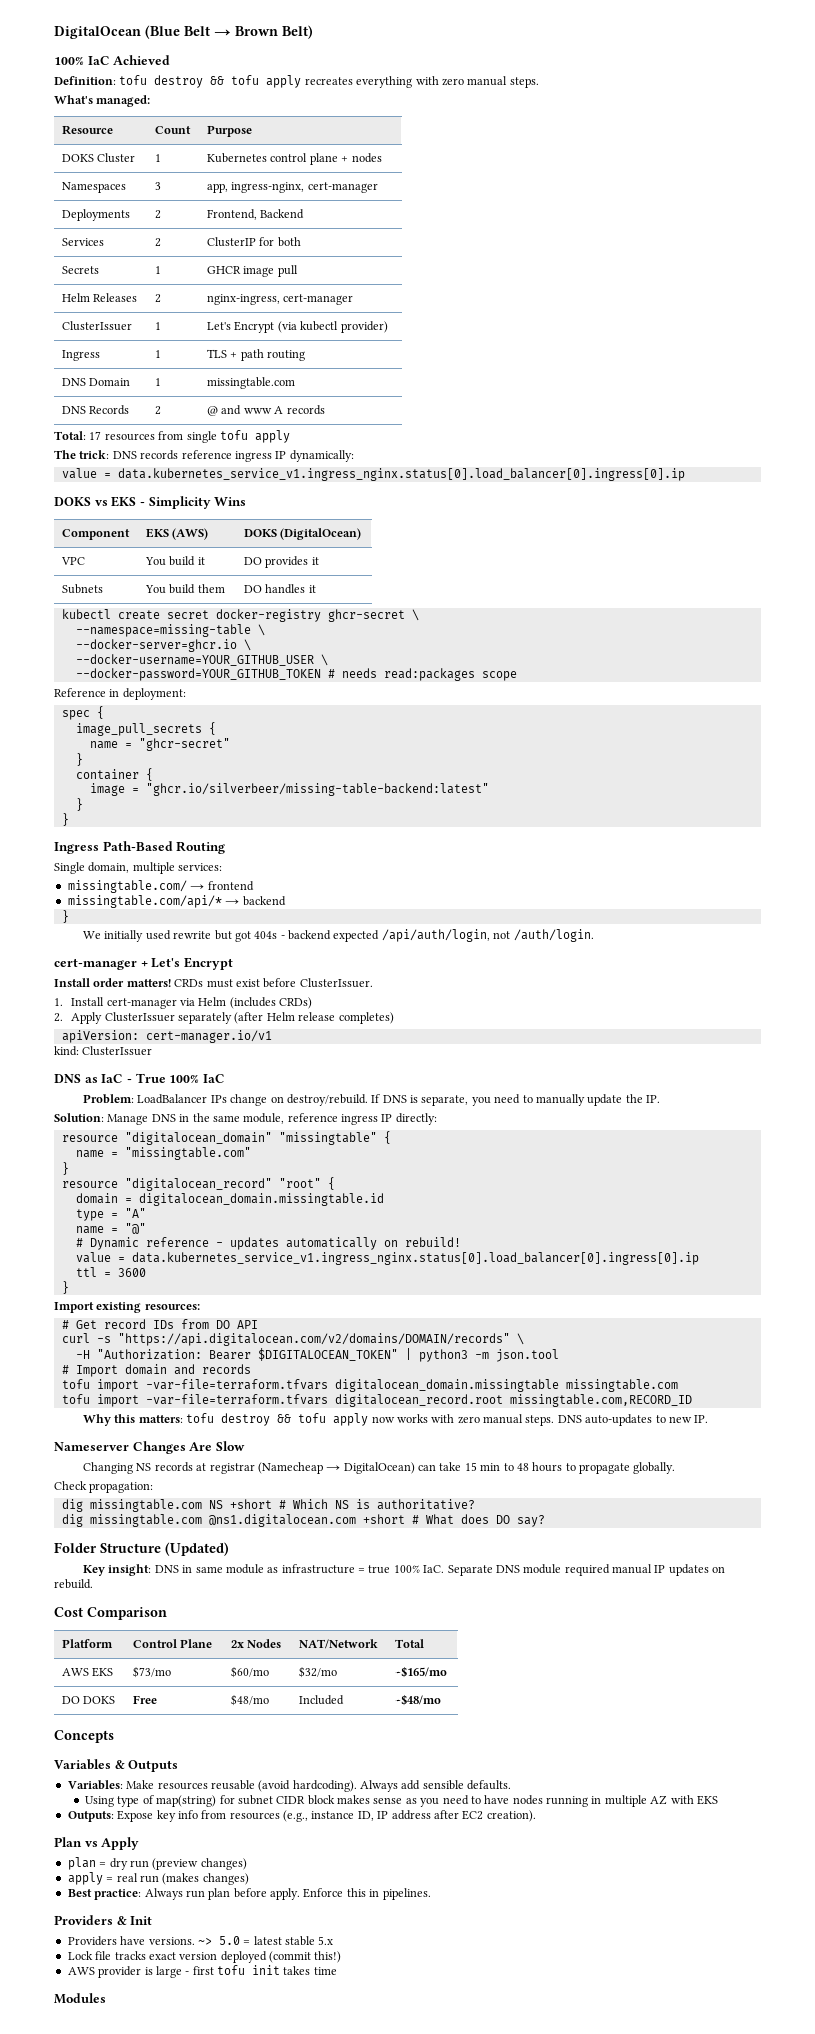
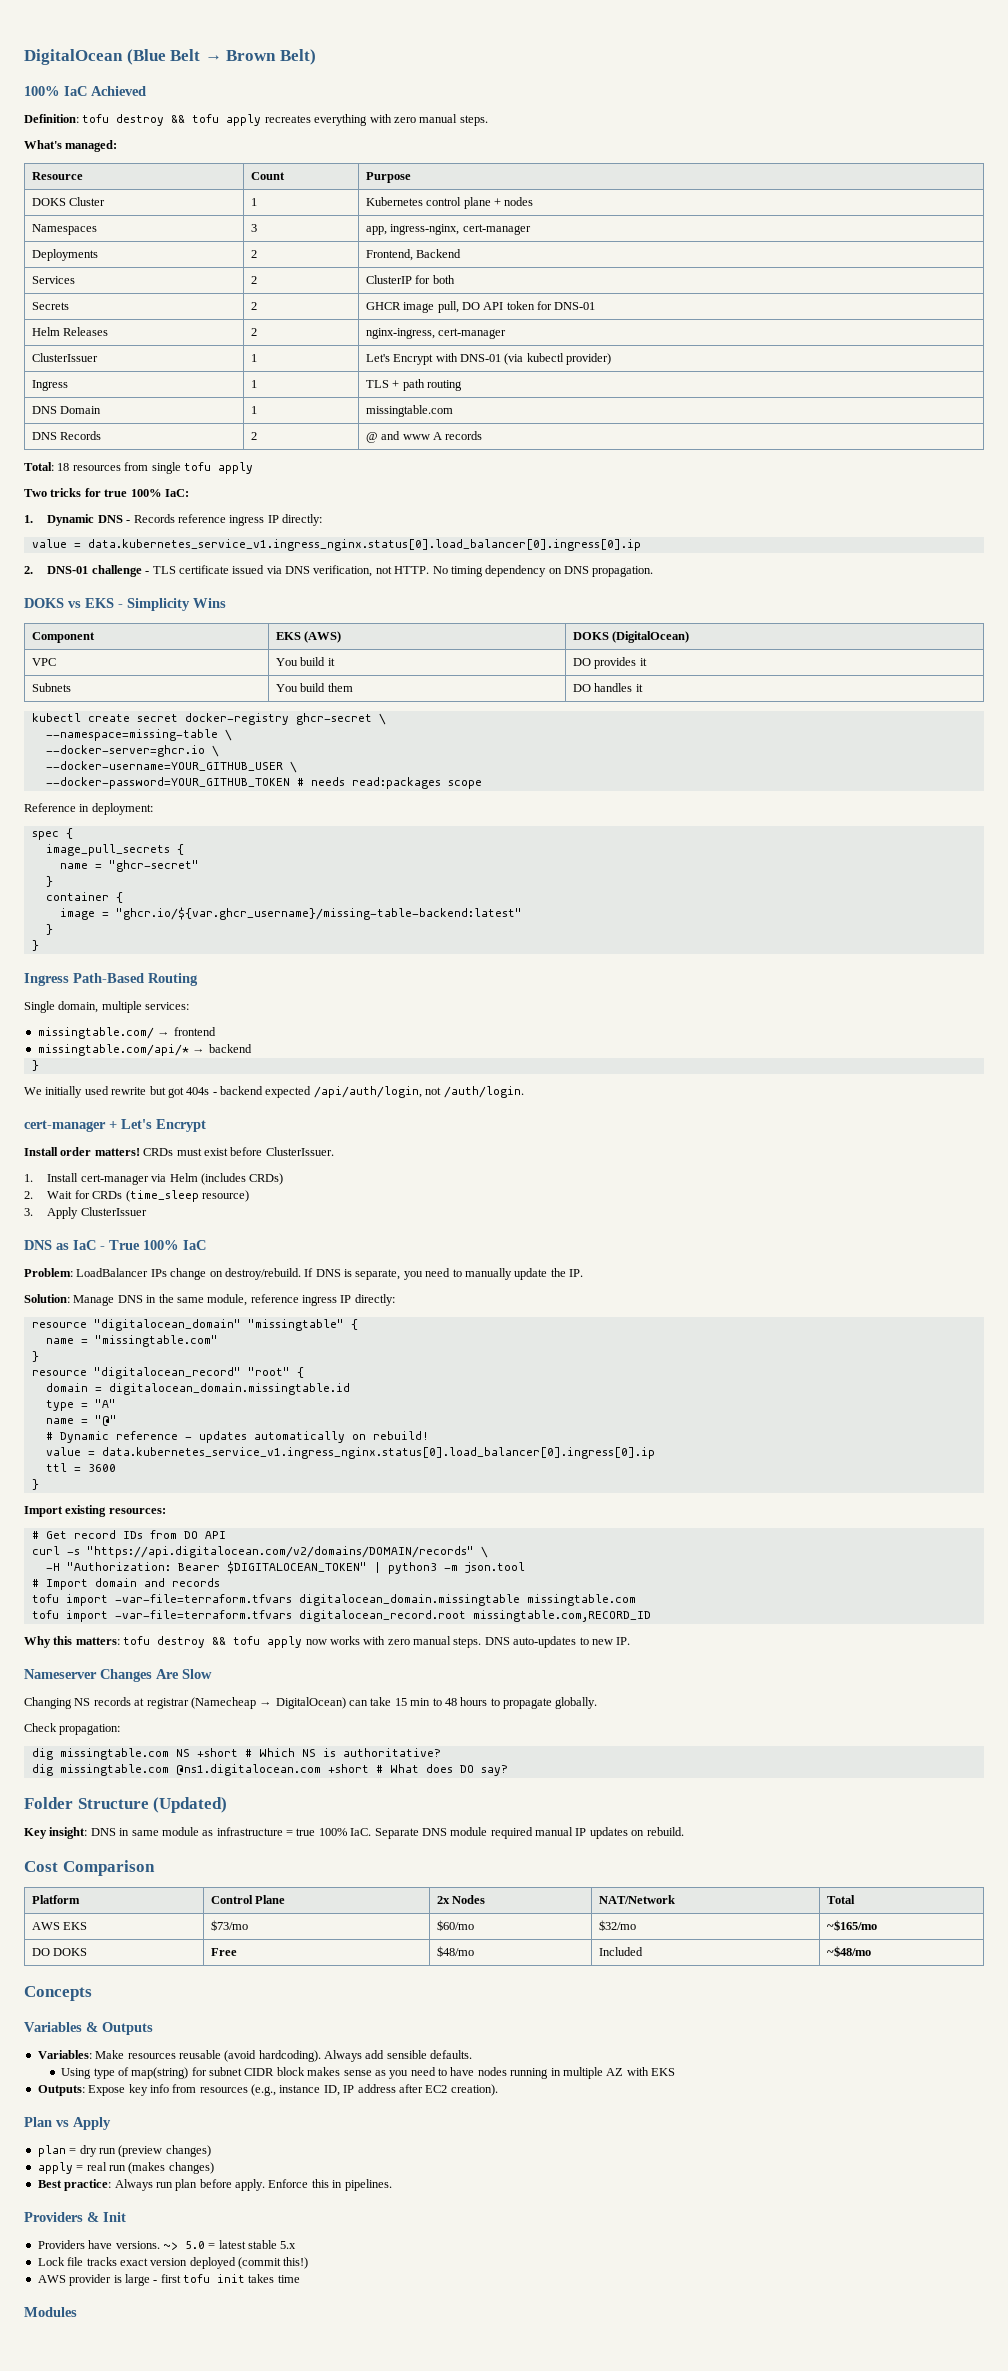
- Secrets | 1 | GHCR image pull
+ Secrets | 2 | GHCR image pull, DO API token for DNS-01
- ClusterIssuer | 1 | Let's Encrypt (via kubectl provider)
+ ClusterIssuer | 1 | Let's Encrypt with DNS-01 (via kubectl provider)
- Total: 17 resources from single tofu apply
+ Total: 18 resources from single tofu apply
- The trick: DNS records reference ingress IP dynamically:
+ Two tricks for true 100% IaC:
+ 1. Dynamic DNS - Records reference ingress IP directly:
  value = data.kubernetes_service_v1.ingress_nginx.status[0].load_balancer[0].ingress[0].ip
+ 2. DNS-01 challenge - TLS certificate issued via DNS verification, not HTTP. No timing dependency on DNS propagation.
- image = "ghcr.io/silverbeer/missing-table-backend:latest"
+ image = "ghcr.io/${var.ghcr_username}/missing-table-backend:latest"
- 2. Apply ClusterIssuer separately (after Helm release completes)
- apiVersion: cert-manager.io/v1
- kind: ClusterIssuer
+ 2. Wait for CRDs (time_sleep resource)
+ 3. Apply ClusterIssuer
━━━━━━━━━━
Exercise | When the word "table" turns up on a line of the material above, copy that line.

Response to the exercise |
- image = "ghcr.io/silverbeer/missing-table-backend:latest"
+ image = "ghcr.io/${var.ghcr_username}/missing-table-backend:latest"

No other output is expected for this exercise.